Do you need to play a game to know how fast-paced it is?

Click one of the three options

  • Yes.

    Votes: 2 25.0%
  • No.

    Votes: 2 25.0%
  • Depends on the game.

    Votes: 4 50.0%

  • Total voters
    8
More time spent on your topics' introductions would be nice. Suffice it to say, there was a user who came before you with whom that was their thing. They'd just make a one-liner topic thread and not much else. They were also a troll and they got banned eventually. Don't be like that guy and spend some time investing in an introduction post to explain why this topic matters so that anyone else should care about it. Otherwise, why should we?

To match the topic length, my response is simply: Yes.
 
More time spent on your topics' introductions would be nice. Suffice it to say, there was a user who came before you with whom that was their thing. They'd just make a one-liner topic thread and not much else. They were also a troll and they got banned eventually. Don't be like that guy and spend some time investing in an introduction post to explain why this topic matters so that anyone else should care about it. Otherwise, why should we?
To match the topic length, my response is simply: Yes.
Since I do have enough time to search up everything that has happened here during the months of September and October, I must have missed a lot of things while I was away.

Anyway, I just wanted an answer. I had sort of an... "disagreement" with someone. So thank you for the answer.
 
No, I meant the user I mentioned came before you. Before you joined the sight. Not in the last couple of months.
 
No. You can watch a trailer, and get a pretty good impression there. I don't particularily like fast paced games, and trailers are often a good give-away, since - if the game IS fast paced - they want to flaunt it

On second thought, another give-away might be if the game has a trailer at all. I don't think I've seen any game-trailers for slow-paced games
 
No, watching someone play a game can never really convey the same information as playing it, yourself.
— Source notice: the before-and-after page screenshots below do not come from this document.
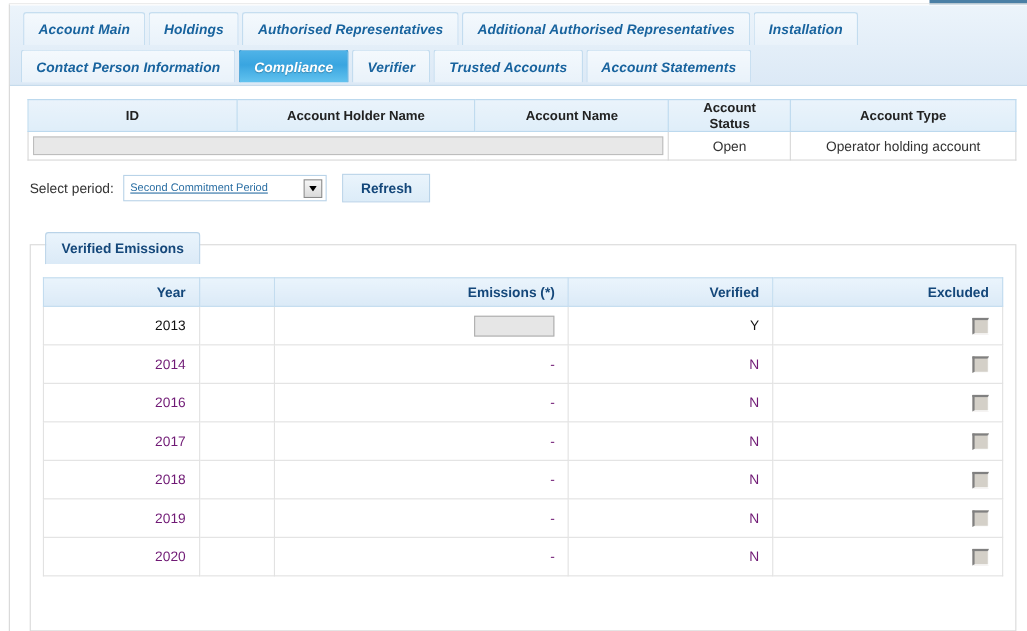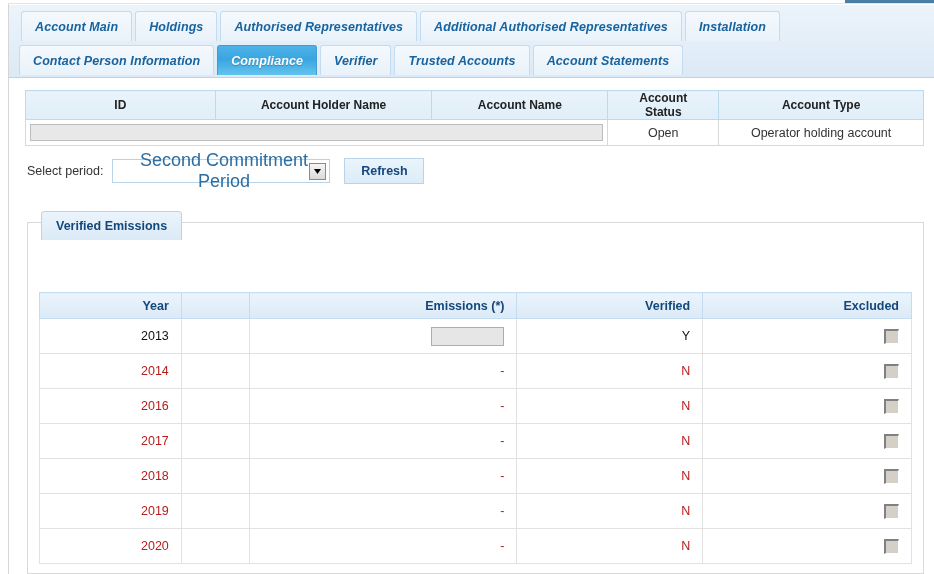--- a/index.html
+++ b/index.html
@@ -118,14 +118,15 @@
   }
   .select-box {
     position: relative;
-    width: 218px; height: 24px;
+    width: 185px; height: 24px;
     background: #ffffff;
     border: 1px solid #b9d3e8;
     display: flex; align-items: center;
     padding-left: 5px;
-    font-size: 18px;
+    font-size: 10px;
     color: #2a6ea3;
     cursor: pointer;
+    text-decoration: underline;
   }
   .select-arrow {
     position: absolute; right: 3px; top: 3px;

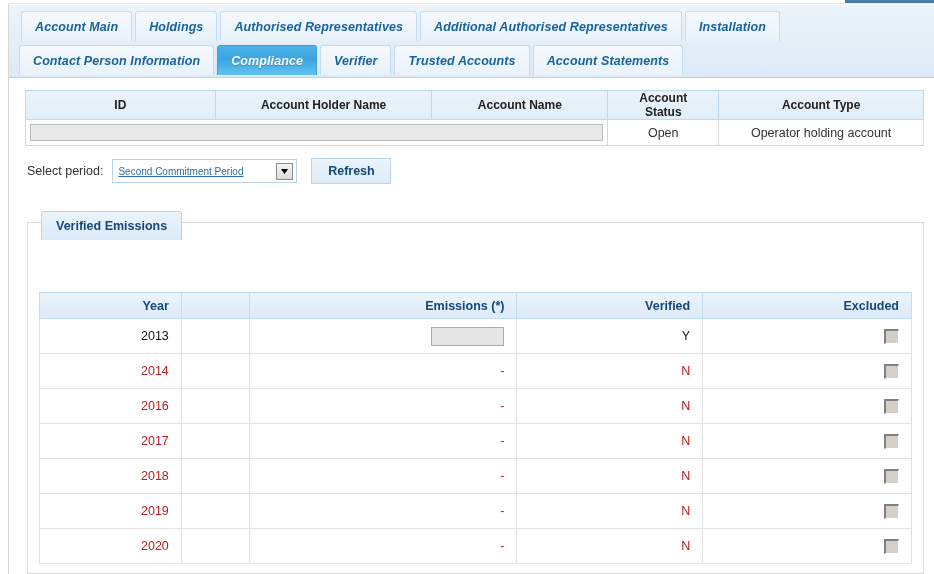--- a/index.html
+++ b/index.html
@@ -182,7 +182,6 @@
     width: 873px;
     border-collapse: collapse;
     font-size: 12.5px;
-    margin-top: 40px;
   }
   .em-table th {
     background: linear-gradient(to bottom, #eaf4fc 0%, #dbeaf7 100%);

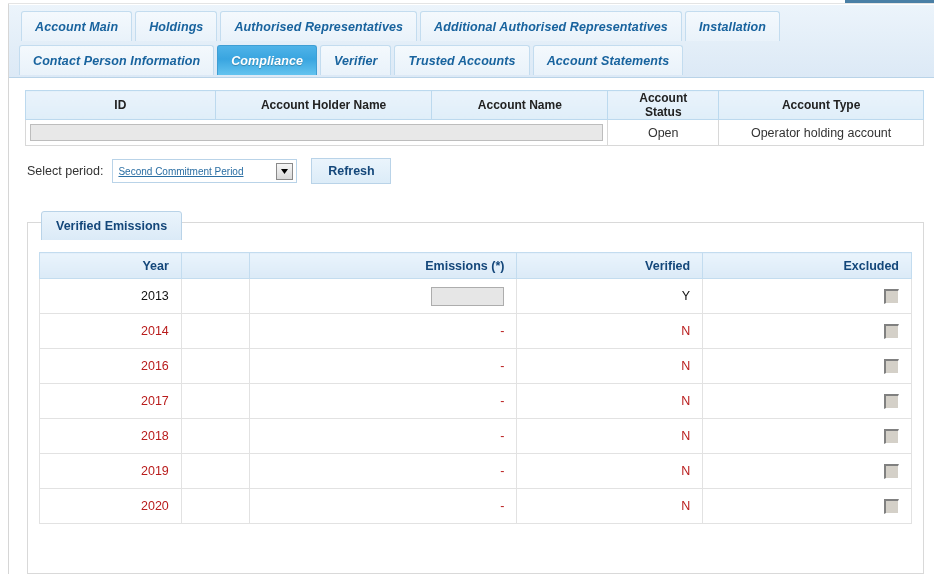--- a/index.html
+++ b/index.html
@@ -196,7 +196,7 @@
     border: 1px solid #e2e2e2;
     height: 35px;
     font-size: 12.5px;
-    color: #b91c1c;
+    color: #701a75;
     padding: 0 12px;
     background: #ffffff;
   }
As Egoraptor pointed out in his video about Zelda, "Just because a situation is perilous doesn't actually make it perilous". In the case he was referring to, all he had to do was hold the up button, and Link would jump across chasms of lava pits. The situation was dangerous, but the gameplay itself didn't exemplify this. Just because a flurry of stuff and speedy animations are zipping around doesn't really mean the game is fast paced if what's actually going on that the player INTERACTS with and has the control to influence requires a steady and slow pace to respond to.